- About this exercise:
Only one stretch of the data below is needed. Output the lines from the one with "RRBLX: 1 for 64.13 -> none" up to and including the one with "total: 6284.61 -> 9351.52", exactly as they stand.
Segment Start: Exercise material
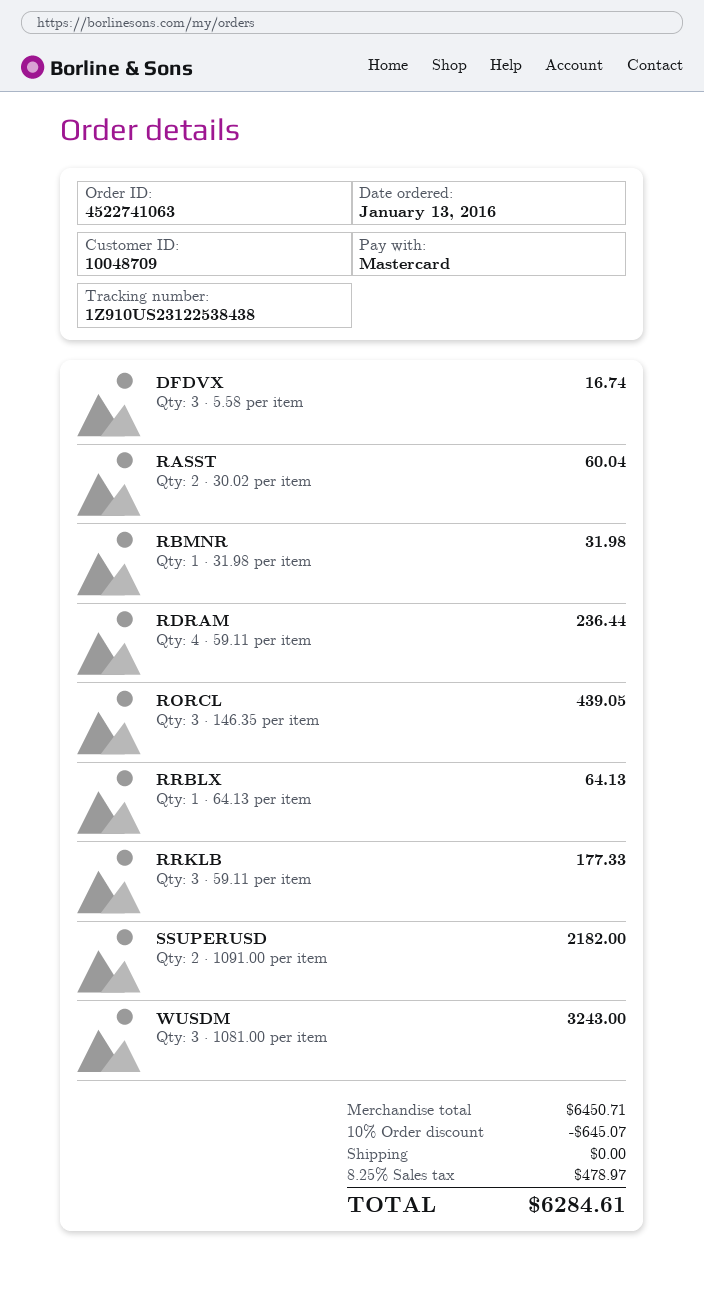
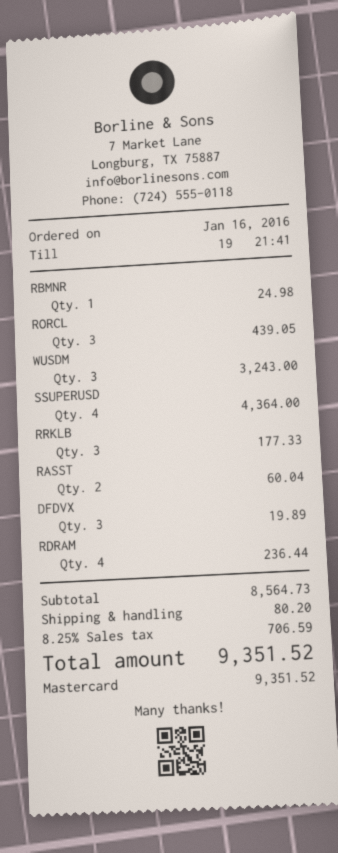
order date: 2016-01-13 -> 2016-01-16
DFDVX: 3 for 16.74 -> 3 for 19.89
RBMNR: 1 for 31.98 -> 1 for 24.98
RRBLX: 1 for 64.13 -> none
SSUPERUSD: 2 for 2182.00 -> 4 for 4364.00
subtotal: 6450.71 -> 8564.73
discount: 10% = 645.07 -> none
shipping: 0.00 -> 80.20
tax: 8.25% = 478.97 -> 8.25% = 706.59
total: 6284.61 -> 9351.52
Segment End: Exercise material
Segment Start: Exercise material
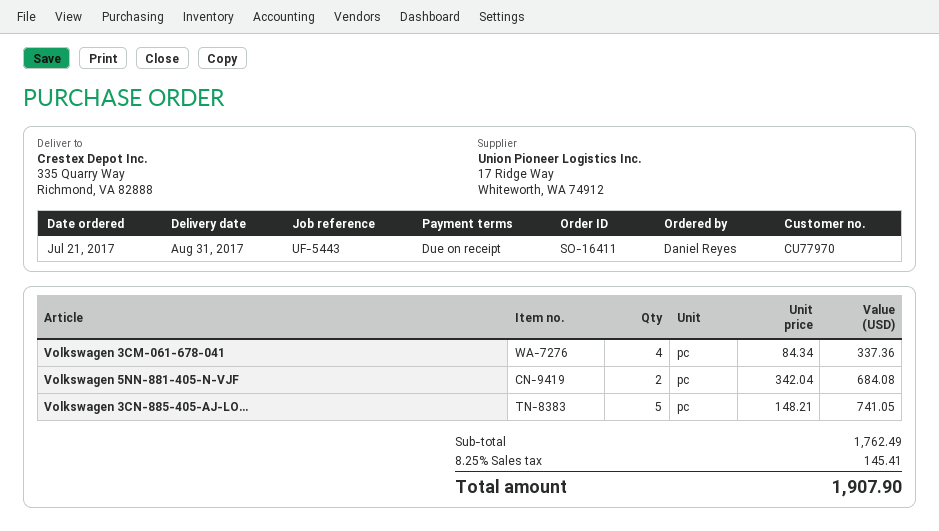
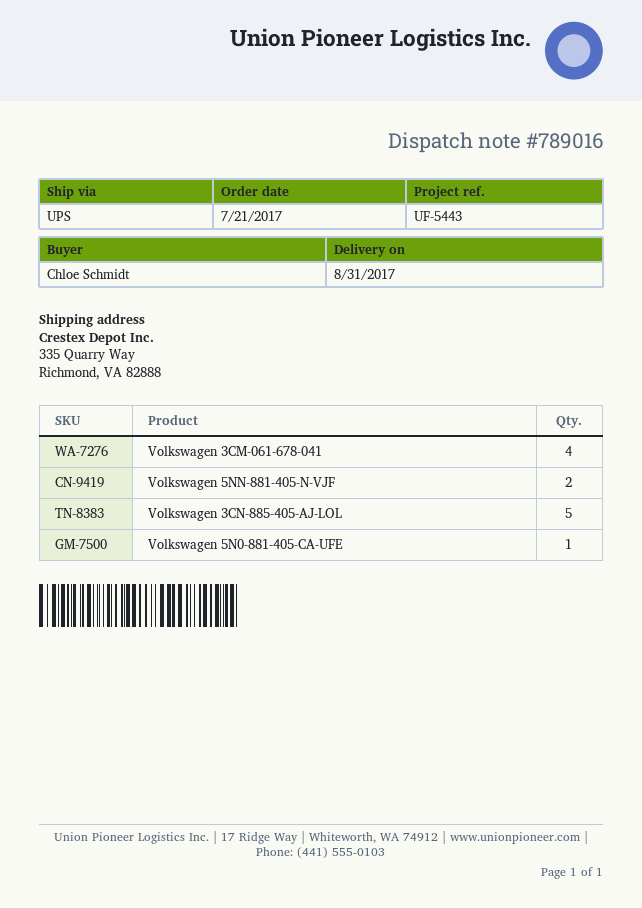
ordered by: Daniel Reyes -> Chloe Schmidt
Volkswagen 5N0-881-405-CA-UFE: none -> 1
Segment End: Exercise material
Segment Start: Exercise material
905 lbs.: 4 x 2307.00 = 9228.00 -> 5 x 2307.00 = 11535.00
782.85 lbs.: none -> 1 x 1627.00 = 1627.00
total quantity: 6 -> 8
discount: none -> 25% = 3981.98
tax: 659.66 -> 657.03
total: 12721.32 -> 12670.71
Segment End: Exercise material
- Exercise result:
RRBLX: 1 for 64.13 -> none
SSUPERUSD: 2 for 2182.00 -> 4 for 4364.00
subtotal: 6450.71 -> 8564.73
discount: 10% = 645.07 -> none
shipping: 0.00 -> 80.20
tax: 8.25% = 478.97 -> 8.25% = 706.59
total: 6284.61 -> 9351.52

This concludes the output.